# What do car garages use to cover up paint defects?



## David Herron (Jan 29, 2012)

I bought a 2nd motor there a couple of weeks ago and although paint condition wasn't high up my list I give it a good check over and was surprised not to see many hairline scratches, dings etc. The car was in great condition so it appeared. It's a Ford with Sea Grey paint.

I give the car it's first weekly wash a few days after I got it home and slowly but surely small defects started appearing throughout the week and after it's 2nd wash.

A few white hairline scratches appeared that weren't there before (1-2").

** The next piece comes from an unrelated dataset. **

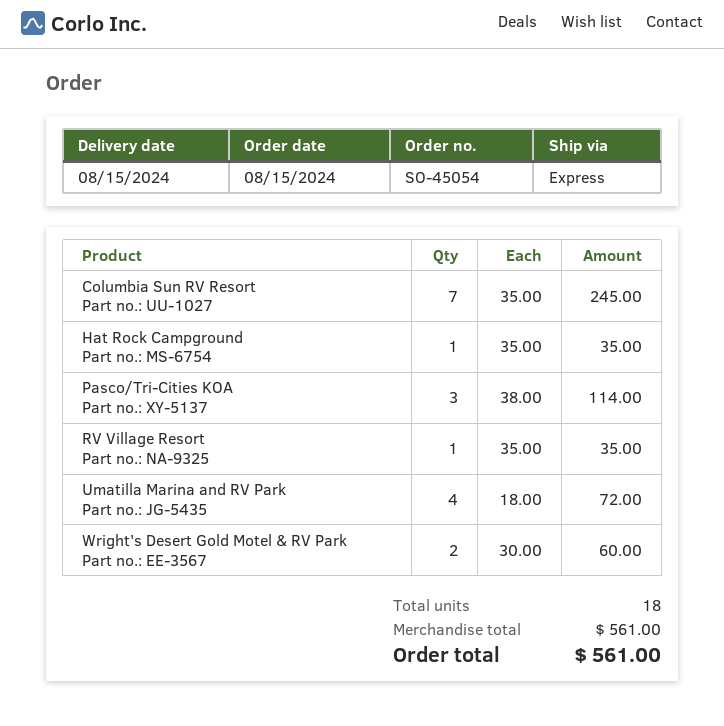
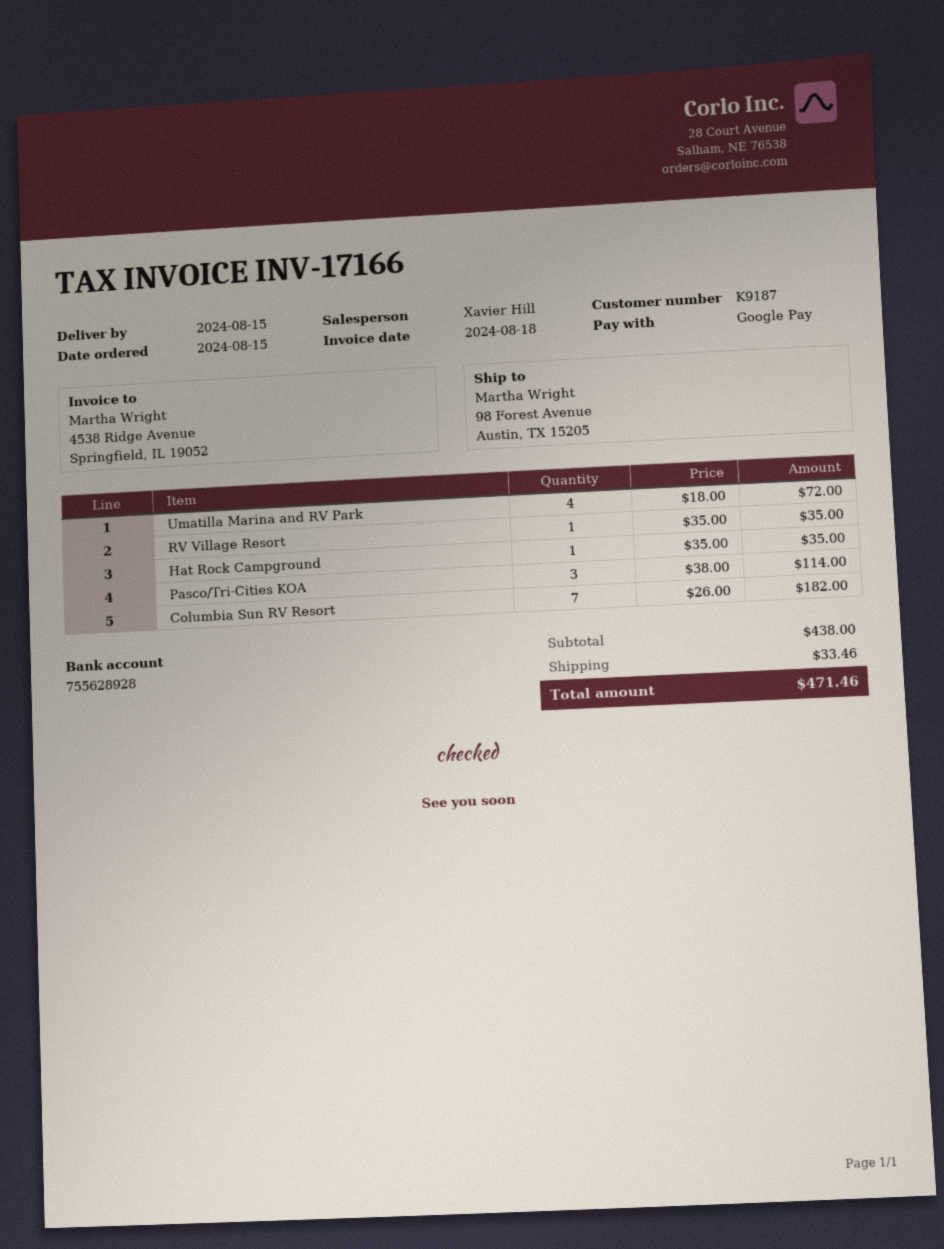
Columbia Sun RV Resort: 7 x 35.00 = 245.00 -> 7 x 26.00 = 182.00
Wright's Desert Gold Motel & RV Park: 2 x 30.00 = 60.00 -> none
subtotal: 561.00 -> 438.00
shipping: none -> 33.46
total: 561.00 -> 471.46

A few small dings started to appear after I improved the gloss levels which were not visible when I thought the car was already quite clean sitting at the car garage.

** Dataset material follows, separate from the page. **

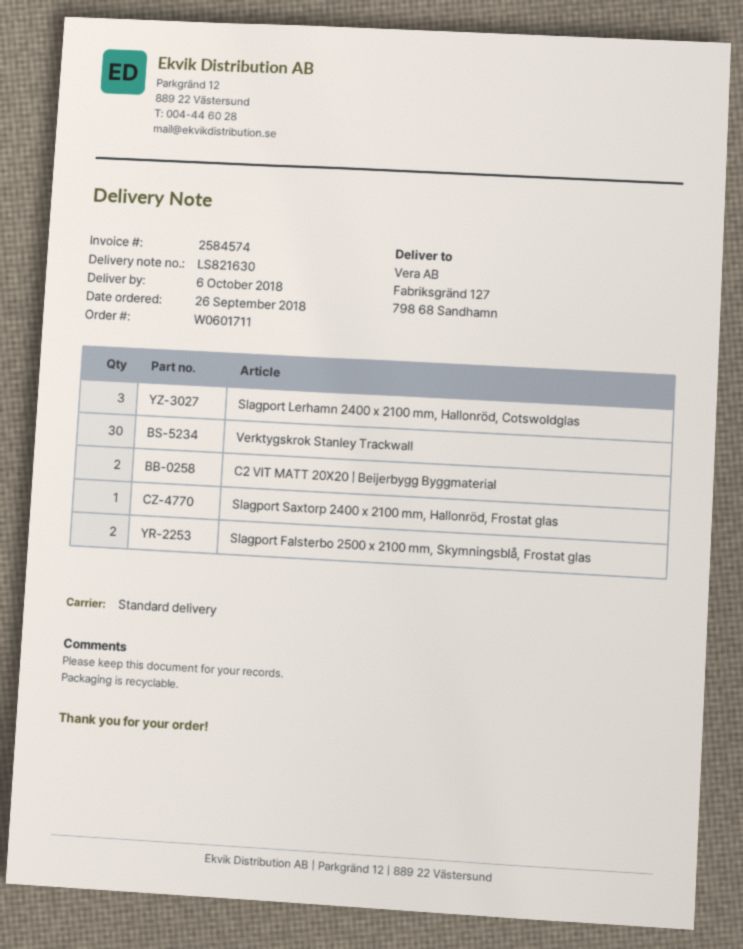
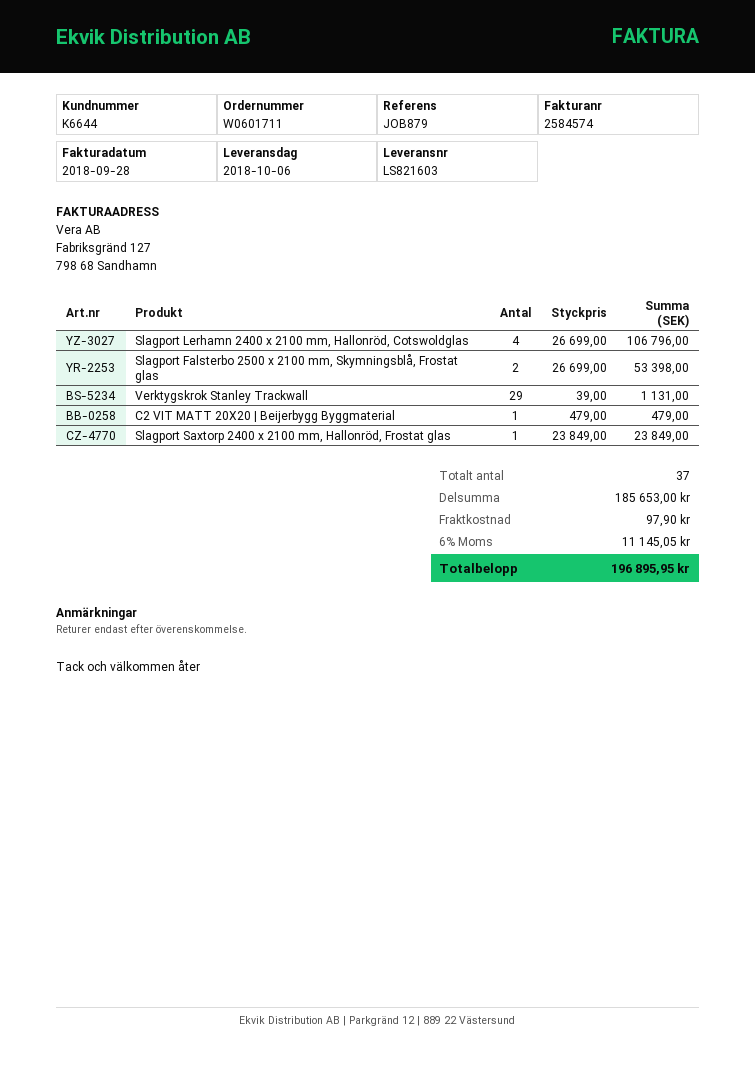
delivery note number: LS821630 -> LS821603
Slagport Lerhamn 2400 x 2100 mm, Hallonröd, Cotswoldglas: 3 -> 4
Verktygskrok Stanley Trackwall: 30 -> 29
C2 VIT MATT 20X20 | Beijerbygg Byggmaterial: 2 -> 1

But the thing that most annoyed me was the bird bomb etchings. I've never encountered these before as I've kept my previous cars clean on a regular basis but the previous owner must have gone 1 year without washing! There is somewhere in the region of 20-30 marks (the size of a pea) on the roof and bonnet which have etched through the clearcoat and won't polish out completely. These bird bomb etchings were not visible when I initially inspected the car, but they stand out like a sore thumb now because they appear white on a dark grey car.

*Anyway, what tricks do some car garages use to quickly cover up or mask these defects? Considering that there is sometimes a large stock of vehicles and i'd imagine they wouldn't spend alot of time polishing or cleaning paintwork?*


----------



## Kerr (Mar 27, 2012)

If they had products that could hide dings and significant marks, I think we'd all be interested. 

Sometimes we just don't see things initially. Once you do spot it, you always get drawn to it.

20-30 bird bomb marks is a hell of a lot.


----------



## Danny B (Apr 14, 2010)

Sometimes Supagard polish type stuff, with fillers. So looks good when first applied but will soon be removed with regular washing


----------



## Kerr (Mar 27, 2012)

Danny B said:


> Sometimes Supagard polish type stuff, with fillers. So looks good when first applied but will soon be removed with regular washing


Does that have more filling properties than many of the regular polishes and glazes that are bought by the public?


----------



## 1animal1 (Aug 20, 2008)

Mobile repairs! paint, dent removal, they really are masters of everything 

I used to work in car sales years ago and know quite a few that will testify to this day that these are still heavily in use, even by main dealers! (they are probably the worst).


----------



## kempe (Jan 9, 2011)

When improving the gloss on paint work dings and dents become more visable due to the finish being more reflective and being able to throw the light to your eye better. Scraches can be filled in with a color wax stick which hides them until it starts to wear away


----------



## David Herron (Jan 29, 2012)

Kerr said:


> 20-30 bird bomb marks is a hell of a lot.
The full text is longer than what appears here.